▶ **Instructions for the task**: Give back the full listing that follows exactly as it reads.

--- START ---

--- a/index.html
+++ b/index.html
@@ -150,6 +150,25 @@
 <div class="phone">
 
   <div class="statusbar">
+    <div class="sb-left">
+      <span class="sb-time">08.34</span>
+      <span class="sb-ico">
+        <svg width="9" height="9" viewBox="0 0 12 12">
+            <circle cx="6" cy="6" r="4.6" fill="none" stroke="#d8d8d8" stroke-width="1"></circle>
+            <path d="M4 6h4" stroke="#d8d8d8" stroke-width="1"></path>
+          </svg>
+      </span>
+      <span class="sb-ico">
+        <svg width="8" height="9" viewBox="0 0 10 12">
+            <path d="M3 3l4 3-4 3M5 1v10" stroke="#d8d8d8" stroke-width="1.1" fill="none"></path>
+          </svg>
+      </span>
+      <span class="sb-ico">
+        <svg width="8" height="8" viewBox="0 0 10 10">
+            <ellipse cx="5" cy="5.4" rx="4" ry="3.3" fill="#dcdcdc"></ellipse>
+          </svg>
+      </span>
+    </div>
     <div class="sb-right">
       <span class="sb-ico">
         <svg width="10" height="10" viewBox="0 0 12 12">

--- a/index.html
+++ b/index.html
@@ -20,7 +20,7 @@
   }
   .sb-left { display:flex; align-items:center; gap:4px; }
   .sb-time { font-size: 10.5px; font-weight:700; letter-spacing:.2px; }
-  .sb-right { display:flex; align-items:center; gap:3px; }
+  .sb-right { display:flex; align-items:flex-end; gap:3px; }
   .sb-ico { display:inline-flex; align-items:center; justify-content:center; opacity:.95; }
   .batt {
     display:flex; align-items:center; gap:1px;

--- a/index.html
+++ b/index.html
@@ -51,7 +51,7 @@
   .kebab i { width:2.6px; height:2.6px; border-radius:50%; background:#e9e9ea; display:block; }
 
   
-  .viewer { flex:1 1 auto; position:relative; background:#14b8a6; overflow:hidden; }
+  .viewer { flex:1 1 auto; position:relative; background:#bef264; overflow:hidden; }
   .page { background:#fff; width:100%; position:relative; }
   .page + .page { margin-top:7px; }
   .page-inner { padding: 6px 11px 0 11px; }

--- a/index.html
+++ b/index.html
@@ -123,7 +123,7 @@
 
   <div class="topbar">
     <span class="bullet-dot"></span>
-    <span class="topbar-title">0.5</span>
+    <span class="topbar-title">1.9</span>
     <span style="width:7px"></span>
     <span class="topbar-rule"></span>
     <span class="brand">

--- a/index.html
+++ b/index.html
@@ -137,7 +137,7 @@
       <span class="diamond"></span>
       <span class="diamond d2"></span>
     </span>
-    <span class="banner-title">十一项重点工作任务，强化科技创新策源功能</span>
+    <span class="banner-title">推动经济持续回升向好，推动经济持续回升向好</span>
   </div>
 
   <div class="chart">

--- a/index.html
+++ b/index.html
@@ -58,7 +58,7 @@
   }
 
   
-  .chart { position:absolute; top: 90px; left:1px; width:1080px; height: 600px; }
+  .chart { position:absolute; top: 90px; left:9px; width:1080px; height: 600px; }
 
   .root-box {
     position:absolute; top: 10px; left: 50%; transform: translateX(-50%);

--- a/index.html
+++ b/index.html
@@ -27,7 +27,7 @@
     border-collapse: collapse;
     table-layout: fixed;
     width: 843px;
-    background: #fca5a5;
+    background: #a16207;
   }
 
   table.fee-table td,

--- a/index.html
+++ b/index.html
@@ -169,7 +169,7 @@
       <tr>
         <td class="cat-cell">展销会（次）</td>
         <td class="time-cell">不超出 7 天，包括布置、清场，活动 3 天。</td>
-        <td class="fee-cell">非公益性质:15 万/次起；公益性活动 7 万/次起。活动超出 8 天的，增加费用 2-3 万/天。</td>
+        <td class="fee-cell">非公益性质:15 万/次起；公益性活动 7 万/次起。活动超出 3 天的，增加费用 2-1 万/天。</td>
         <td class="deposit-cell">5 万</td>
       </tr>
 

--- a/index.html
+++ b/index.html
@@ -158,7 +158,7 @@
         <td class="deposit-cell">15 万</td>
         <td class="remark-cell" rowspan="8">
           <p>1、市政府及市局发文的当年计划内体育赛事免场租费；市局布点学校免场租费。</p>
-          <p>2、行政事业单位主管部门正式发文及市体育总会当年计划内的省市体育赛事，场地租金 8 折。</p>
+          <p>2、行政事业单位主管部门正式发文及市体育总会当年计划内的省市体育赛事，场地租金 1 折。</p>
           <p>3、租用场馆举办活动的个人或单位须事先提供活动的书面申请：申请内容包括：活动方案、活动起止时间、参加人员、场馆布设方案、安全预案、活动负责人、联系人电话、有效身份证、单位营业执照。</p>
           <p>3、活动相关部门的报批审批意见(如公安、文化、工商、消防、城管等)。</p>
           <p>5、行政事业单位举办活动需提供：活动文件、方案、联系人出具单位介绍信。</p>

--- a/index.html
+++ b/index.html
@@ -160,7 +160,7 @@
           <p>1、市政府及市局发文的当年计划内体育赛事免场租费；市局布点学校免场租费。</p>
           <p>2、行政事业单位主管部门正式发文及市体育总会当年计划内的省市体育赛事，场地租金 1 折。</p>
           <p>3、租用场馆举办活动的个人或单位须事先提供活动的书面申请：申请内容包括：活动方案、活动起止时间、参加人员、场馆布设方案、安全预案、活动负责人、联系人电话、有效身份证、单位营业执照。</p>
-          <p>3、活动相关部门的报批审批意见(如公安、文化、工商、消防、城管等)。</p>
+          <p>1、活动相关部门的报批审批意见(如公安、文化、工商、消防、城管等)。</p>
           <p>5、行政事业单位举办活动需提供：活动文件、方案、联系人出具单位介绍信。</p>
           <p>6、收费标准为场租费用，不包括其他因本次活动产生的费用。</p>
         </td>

--- END ---

▶ **Written response**:
--- a/index.html
+++ b/index.html
@@ -150,6 +150,25 @@
 <div class="phone">
 
   <div class="statusbar">
+    <div class="sb-left">
+      <span class="sb-time">08.34</span>
+      <span class="sb-ico">
+        <svg width="9" height="9" viewBox="0 0 12 12">
+            <circle cx="6" cy="6" r="4.6" fill="none" stroke="#d8d8d8" stroke-width="1"></circle>
+            <path d="M4 6h4" stroke="#d8d8d8" stroke-width="1"></path>
+          </svg>
+      </span>
+      <span class="sb-ico">
+        <svg width="8" height="9" viewBox="0 0 10 12">
+            <path d="M3 3l4 3-4 3M5 1v10" stroke="#d8d8d8" stroke-width="1.1" fill="none"></path>
+          </svg>
+      </span>
+      <span class="sb-ico">
+        <svg width="8" height="8" viewBox="0 0 10 10">
+            <ellipse cx="5" cy="5.4" rx="4" ry="3.3" fill="#dcdcdc"></ellipse>
+          </svg>
+      </span>
+    </div>
     <div class="sb-right">
       <span class="sb-ico">
         <svg width="10" height="10" viewBox="0 0 12 12">

--- a/index.html
+++ b/index.html
@@ -20,7 +20,7 @@
   }
   .sb-left { display:flex; align-items:center; gap:4px; }
   .sb-time { font-size: 10.5px; font-weight:700; letter-spacing:.2px; }
-  .sb-right { display:flex; align-items:center; gap:3px; }
+  .sb-right { display:flex; align-items:flex-end; gap:3px; }
   .sb-ico { display:inline-flex; align-items:center; justify-content:center; opacity:.95; }
   .batt {
     display:flex; align-items:center; gap:1px;

--- a/index.html
+++ b/index.html
@@ -51,7 +51,7 @@
   .kebab i { width:2.6px; height:2.6px; border-radius:50%; background:#e9e9ea; display:block; }
 
   
-  .viewer { flex:1 1 auto; position:relative; background:#14b8a6; overflow:hidden; }
+  .viewer { flex:1 1 auto; position:relative; background:#bef264; overflow:hidden; }
   .page { background:#fff; width:100%; position:relative; }
   .page + .page { margin-top:7px; }
   .page-inner { padding: 6px 11px 0 11px; }

--- a/index.html
+++ b/index.html
@@ -123,7 +123,7 @@
 
   <div class="topbar">
     <span class="bullet-dot"></span>
-    <span class="topbar-title">0.5</span>
+    <span class="topbar-title">1.9</span>
     <span style="width:7px"></span>
     <span class="topbar-rule"></span>
     <span class="brand">

--- a/index.html
+++ b/index.html
@@ -137,7 +137,7 @@
       <span class="diamond"></span>
       <span class="diamond d2"></span>
     </span>
-    <span class="banner-title">十一项重点工作任务，强化科技创新策源功能</span>
+    <span class="banner-title">推动经济持续回升向好，推动经济持续回升向好</span>
   </div>
 
   <div class="chart">

--- a/index.html
+++ b/index.html
@@ -58,7 +58,7 @@
   }
 
   
-  .chart { position:absolute; top: 90px; left:1px; width:1080px; height: 600px; }
+  .chart { position:absolute; top: 90px; left:9px; width:1080px; height: 600px; }
 
   .root-box {
     position:absolute; top: 10px; left: 50%; transform: translateX(-50%);

--- a/index.html
+++ b/index.html
@@ -27,7 +27,7 @@
     border-collapse: collapse;
     table-layout: fixed;
     width: 843px;
-    background: #fca5a5;
+    background: #a16207;
   }
 
   table.fee-table td,

--- a/index.html
+++ b/index.html
@@ -169,7 +169,7 @@
       <tr>
         <td class="cat-cell">展销会（次）</td>
         <td class="time-cell">不超出 7 天，包括布置、清场，活动 3 天。</td>
-        <td class="fee-cell">非公益性质:15 万/次起；公益性活动 7 万/次起。活动超出 8 天的，增加费用 2-3 万/天。</td>
+        <td class="fee-cell">非公益性质:15 万/次起；公益性活动 7 万/次起。活动超出 3 天的，增加费用 2-1 万/天。</td>
         <td class="deposit-cell">5 万</td>
       </tr>
 

--- a/index.html
+++ b/index.html
@@ -158,7 +158,7 @@
         <td class="deposit-cell">15 万</td>
         <td class="remark-cell" rowspan="8">
           <p>1、市政府及市局发文的当年计划内体育赛事免场租费；市局布点学校免场租费。</p>
-          <p>2、行政事业单位主管部门正式发文及市体育总会当年计划内的省市体育赛事，场地租金 8 折。</p>
+          <p>2、行政事业单位主管部门正式发文及市体育总会当年计划内的省市体育赛事，场地租金 1 折。</p>
           <p>3、租用场馆举办活动的个人或单位须事先提供活动的书面申请：申请内容包括：活动方案、活动起止时间、参加人员、场馆布设方案、安全预案、活动负责人、联系人电话、有效身份证、单位营业执照。</p>
           <p>3、活动相关部门的报批审批意见(如公安、文化、工商、消防、城管等)。</p>
           <p>5、行政事业单位举办活动需提供：活动文件、方案、联系人出具单位介绍信。</p>

--- a/index.html
+++ b/index.html
@@ -160,7 +160,7 @@
           <p>1、市政府及市局发文的当年计划内体育赛事免场租费；市局布点学校免场租费。</p>
           <p>2、行政事业单位主管部门正式发文及市体育总会当年计划内的省市体育赛事，场地租金 1 折。</p>
           <p>3、租用场馆举办活动的个人或单位须事先提供活动的书面申请：申请内容包括：活动方案、活动起止时间、参加人员、场馆布设方案、安全预案、活动负责人、联系人电话、有效身份证、单位营业执照。</p>
-          <p>3、活动相关部门的报批审批意见(如公安、文化、工商、消防、城管等)。</p>
+          <p>1、活动相关部门的报批审批意见(如公安、文化、工商、消防、城管等)。</p>
           <p>5、行政事业单位举办活动需提供：活动文件、方案、联系人出具单位介绍信。</p>
           <p>6、收费标准为场租费用，不包括其他因本次活动产生的费用。</p>
         </td>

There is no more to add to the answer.